The initial plan was simply to sell books imported from Britain and for the first year or so, that was what they did. But the war made shipping books across the Atlantic increasingly dangerous. Even worse, paper was rationed in Britain and not in the US and it made little sense to send a scarce commodity in the wrong direction.
So the decision to start printing in the US was almost inevitable. But that’s all it was. A decision to print in the US some of the same books that had been published in the UK, in the same format. The British operation retained control, not only over what was printed and sold, but crucially, how it looked as well.
A lot of Penguin’s effort, and a lot of their success in the late 1930s and the early years of the war, had been in publishing ‘Penguin Specials’ – topical books on politics, sometimes written and published in record-breaking time to respond to the latest events, and almost closer to journalism than to traditional authorship and publishing. They sold in huge quantities in Britain, at a time when the public was eager for news and analysis of the latest political and military developments. It seems unlikely that they would have had the same impact in the US in 1940, but there was clearly some market for them.
Almost certainly the first Penguin book to be printed in the US was a Penguin Special – ‘New ways of war’ by Tom Wintringham. The book, which according to the dustwrapper contained ‘full instructions for making handgrenades in any village garage’, had been written in July 1940 and published in August in the UK. The US printing is dated 1940 and so cannot have been long after. Photos of both the UK and US first printings are shown below.

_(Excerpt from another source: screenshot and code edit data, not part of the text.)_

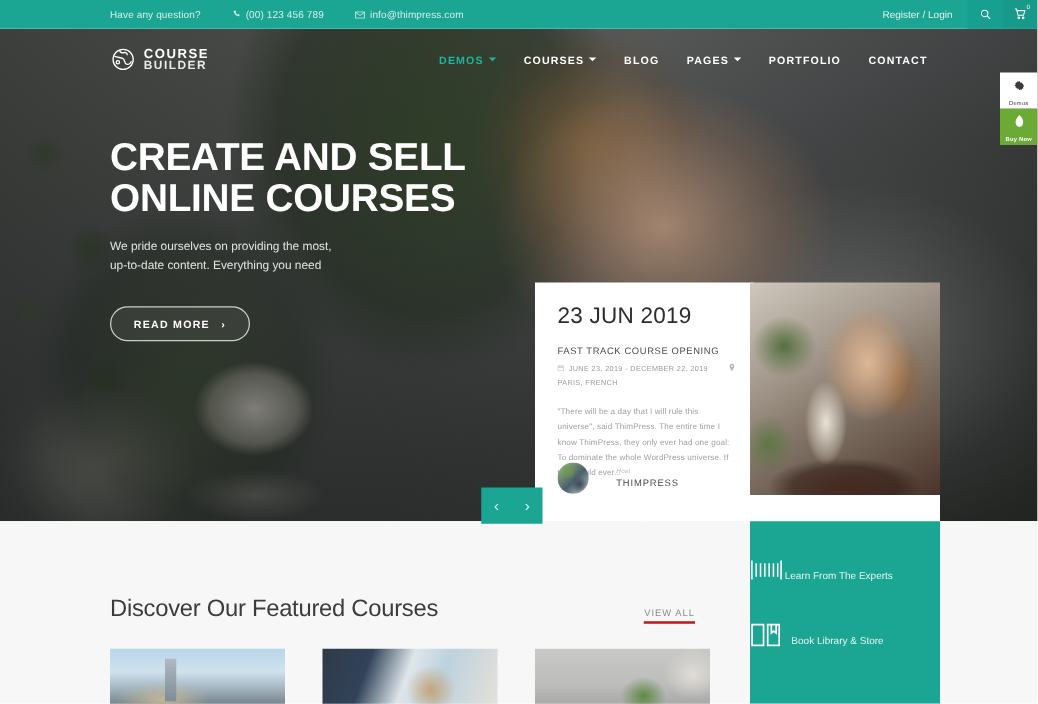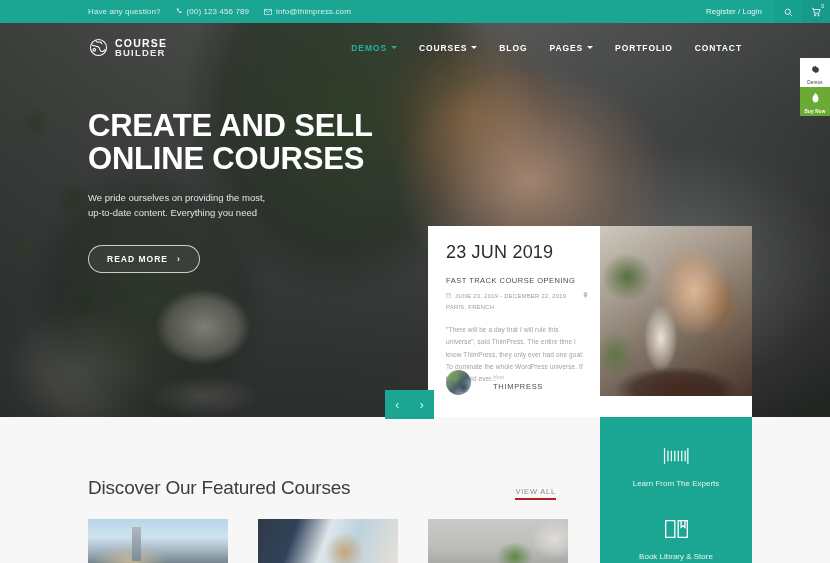--- a/index.html
+++ b/index.html
@@ -19,7 +19,7 @@
     z-index: 40;
   }
   .topbar-left {
-    display: flex; align-items: center; gap: 15px;
+    display: flex; align-items: center; gap: 25px;
     margin-left: 88px;
     color: #d6efeb; font-size: 8px; letter-spacing: .1px;
   }

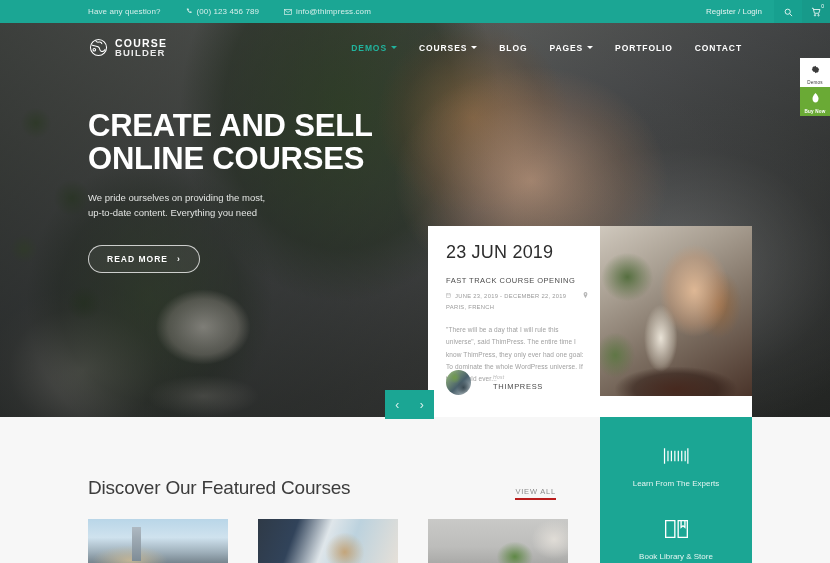--- a/index.html
+++ b/index.html
@@ -208,7 +208,7 @@
     display: flex; flex-direction: column; align-items: center;
     padding-top: 26px;
   }
-  .gp-item { display: flex; flex-direction: column; align-items: center; width: 100%; }
+  .gp-item { display: flex; flex-direction: row; align-items: center; width: 100%; }
   .gp-item + .gp-item { margin-top: 26px; }
   .gp-icon { height: 26px; display: flex; align-items: center; justify-content: center; }
   .gp-label {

Although there are clearly some differences, at first sight it’s not obvious which is which, and both are numbered S75. If anything, the US edition (on the right) looks rather more like a pre-war UK Penguin than the UK edition does. For some reason though, the cover picture has been changed, to one that looks even more home-made than the original, and seems to show two British soldiers in extremely dangerous positions as they attempt to blow up a German tank. Other internal illustrations have also been altered and new ones added.
By this time, dustwrappers had been abandoned in the UK in the cause of wartime economy, the paper in the UK edition is of poor quality and even the colour doesn’t look quite right. The US edition is a significantly higher quality product. It has a price of 25c on the dustwrapper flap and a note on the back of the title page that it is manufactured in the US ‘by union labor’. The back cover lists other Penguin Specials with numbers S46 to S56, although it’s not clear that all of these were available for sale in the US and the list may simply have been lifted from the cover of another UK Penguin.
The book also exists in a Second Printing that is undated but possibly from 1941 and also then in a Second Edition, first printed in July 1942. By that time the format has changed and it is co-published with the Infantry Journal.
Rather surprisingly, it seems to have been followed by few other locally printed US Penguins over the next year or so. I know of no other example dated 1940, and only a few from 1941. I’ll look at them another time. But it was 1942 before local printing in the US really took off in a big way.